IEEE Trans Pattern Anal Mach Intell. 2022 Feb;44(2):985-1001. doi: 10.1109/TPAMI.2020.3012414. Epub 2022 Jan 7.
Detectors based on deep learning tend to detect multi-scale objects on a single input image for efficiency. Recent works, such as FPN and SSD, generally use feature maps from multiple layers with different spatial resolutions to detect objects at different scales, e.g., high-resolution feature maps for small objects. However, we find that objects at all scales can also be well detected with features from a single layer of the network. In this paper, we carefully examine the factors affecting detection performance across a large range of scales, and conclude that the balance of training samples, including both positive and negative ones, at different scales is the key. We propose a group sampling method which divides the anchors into several groups according to the scale, and ensure that the number of samples for each group is the same during training. Our approach using only one single layer of FPN as features is able to advance the state-of-the-arts. Comprehensive analysis and extensive experiments have been conducted to show the effectiveness of the proposed method. Moreover, we show that our approach is favorably applicable to other tasks, such as object detection on COCO dataset, and to other detection pipelines, such as YOLOv3, SSD and R-FCN. Our approach, evaluated on face detection benchmarks including FDDB and WIDER FACE datasets, achieves state-of-the-art results without bells and whistles.

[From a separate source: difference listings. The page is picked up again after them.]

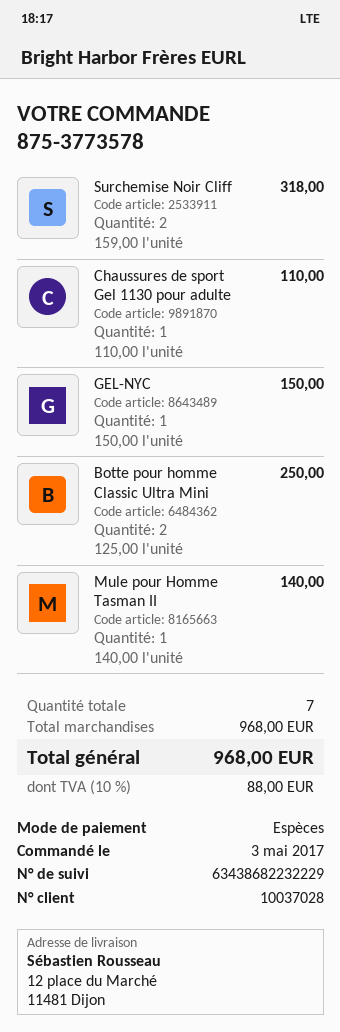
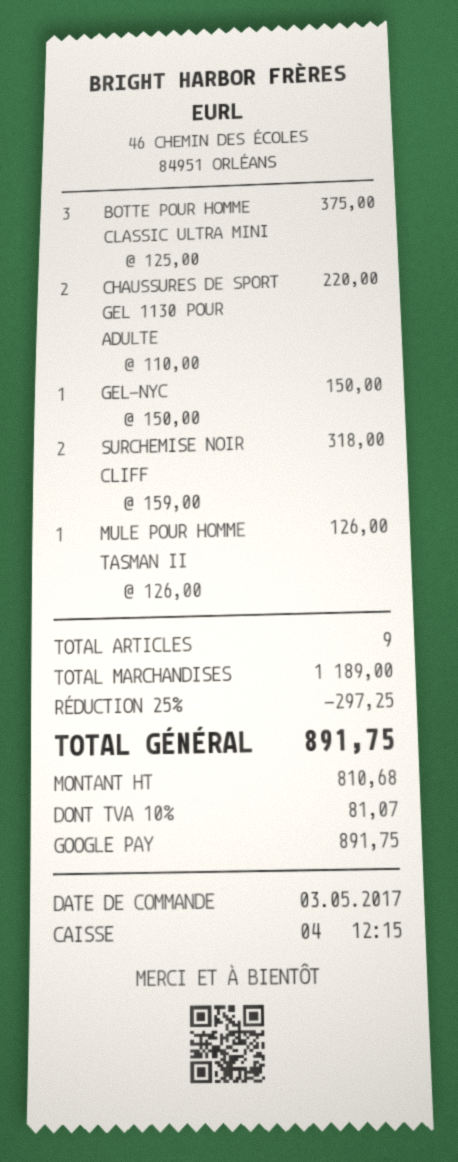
payment method: cash -> Google Pay
Chaussures de sport Gel 1130 pour adulte: 1 x 110.00 = 110.00 -> 2 x 110.00 = 220.00
Botte pour homme Classic Ultra Mini: 2 x 125.00 = 250.00 -> 3 x 125.00 = 375.00
Mule pour Homme Tasman II: 1 x 140.00 = 140.00 -> 1 x 126.00 = 126.00
total quantity: 7 -> 9
subtotal: 968.00 -> 1189.00
discount: none -> 25% = 297.25
tax: 10% = 88.00 -> 10% = 81.07
total: 968.00 -> 891.75

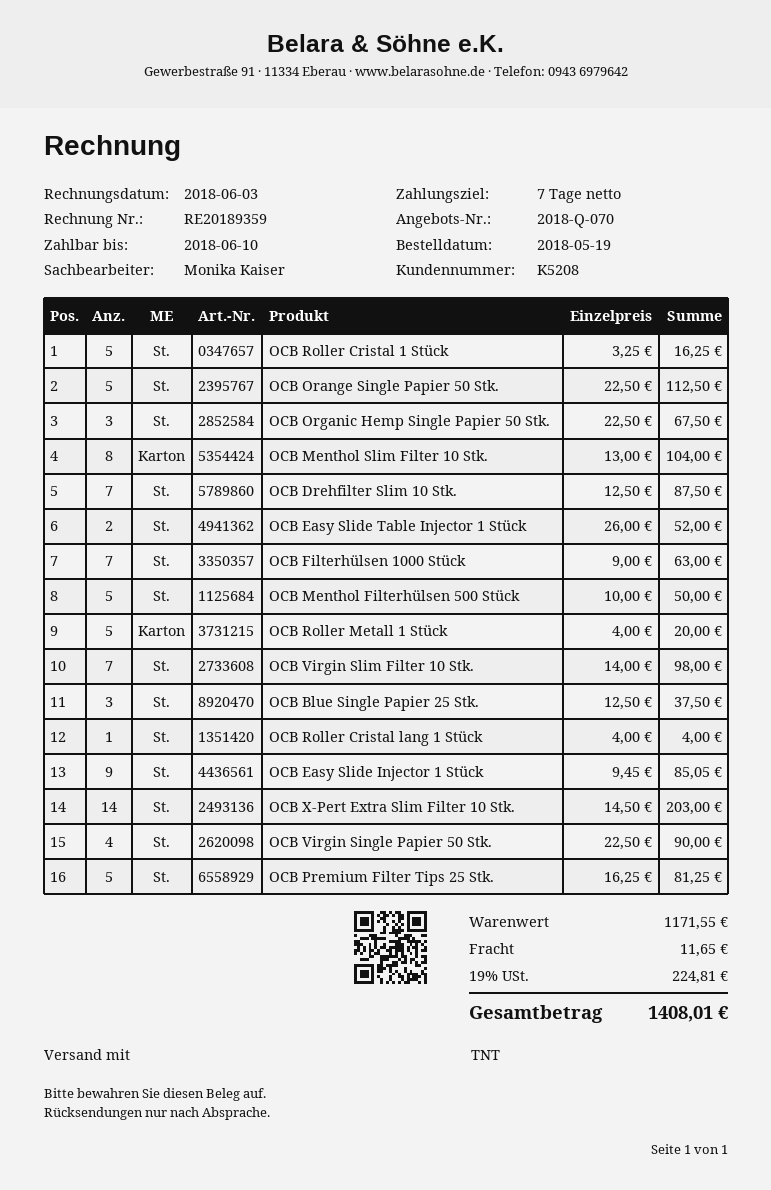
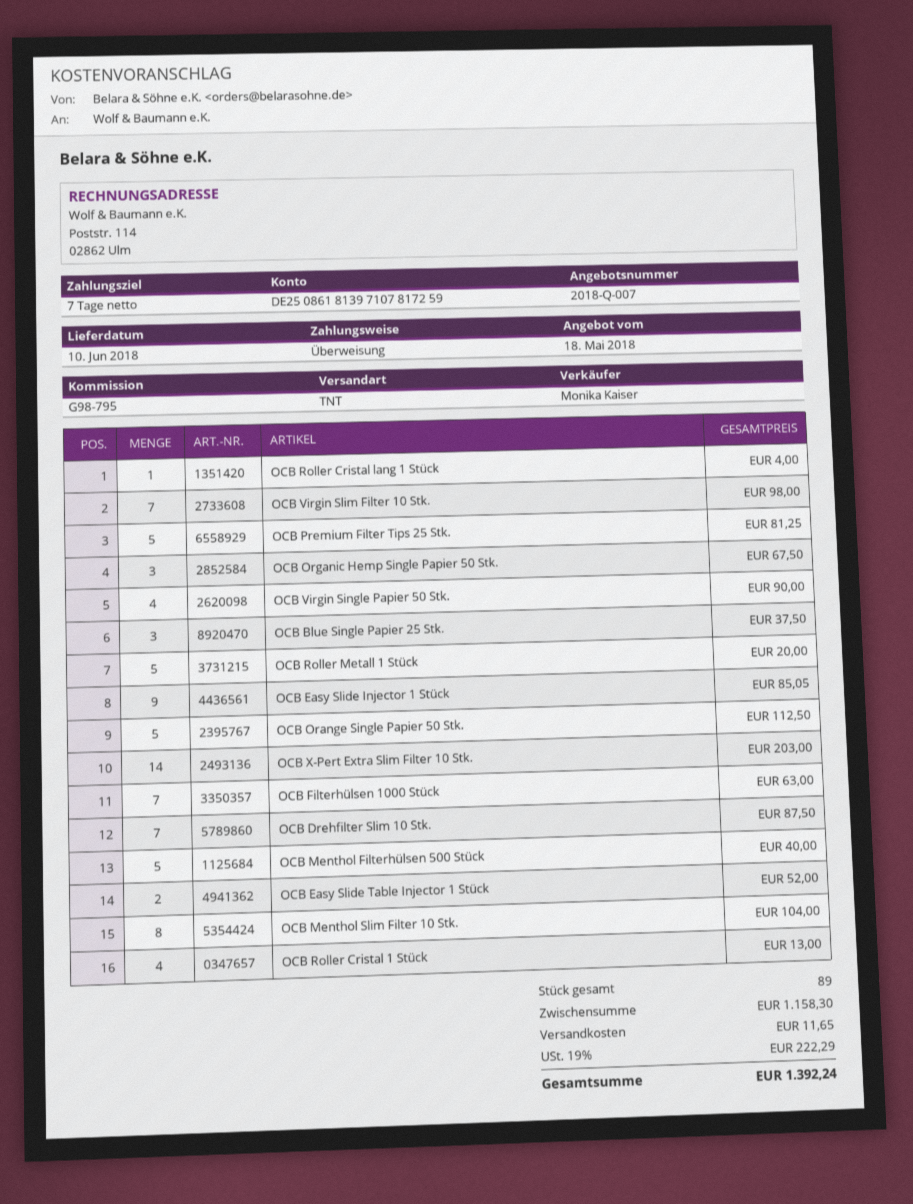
quote number: 2018-Q-070 -> 2018-Q-007
OCB Roller Cristal 1 Stück: 5 for 16.25 -> 4 for 13.00
OCB Menthol Filterhülsen 500 Stück: 5 for 50.00 -> 5 for 40.00
subtotal: 1171.55 -> 1158.30
tax: 19% = 224.81 -> 19% = 222.29
total: 1408.01 -> 1392.24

基于深度学习的探测器往往会在单个输入图像上检测多尺度的目标,以提高效率。最近的工作,如 FPN 和 SSD,通常使用来自多个具有不同空间分辨率的层的特征图来检测不同尺度的目标,例如用于小目标的高分辨率特征图。然而,我们发现使用网络的单个层的特征也可以很好地检测到所有尺度的目标。在本文中,我们仔细研究了影响大范围内尺度检测性能的因素,并得出结论,不同尺度的训练样本(包括正样本和负样本)的平衡是关键。我们提出了一种分组采样方法,根据尺度将锚分为几组,并确保每组的样本数量在训练过程中相同。我们仅使用 FPN 的单层作为特征的方法能够提高现有技术的水平。我们进行了全面的分析和广泛的实验,以展示所提出方法的有效性。此外,我们还表明,我们的方法可以很好地应用于其他任务,例如 COCO 数据集上的目标检测,以及其他检测管道,如 YOLOv3、SSD 和 R-FCN。我们的方法在包括 FDDB 和 WIDER FACE 数据集在内的人脸检测基准上进行评估,无需 bells and whistles 即可实现最先进的结果。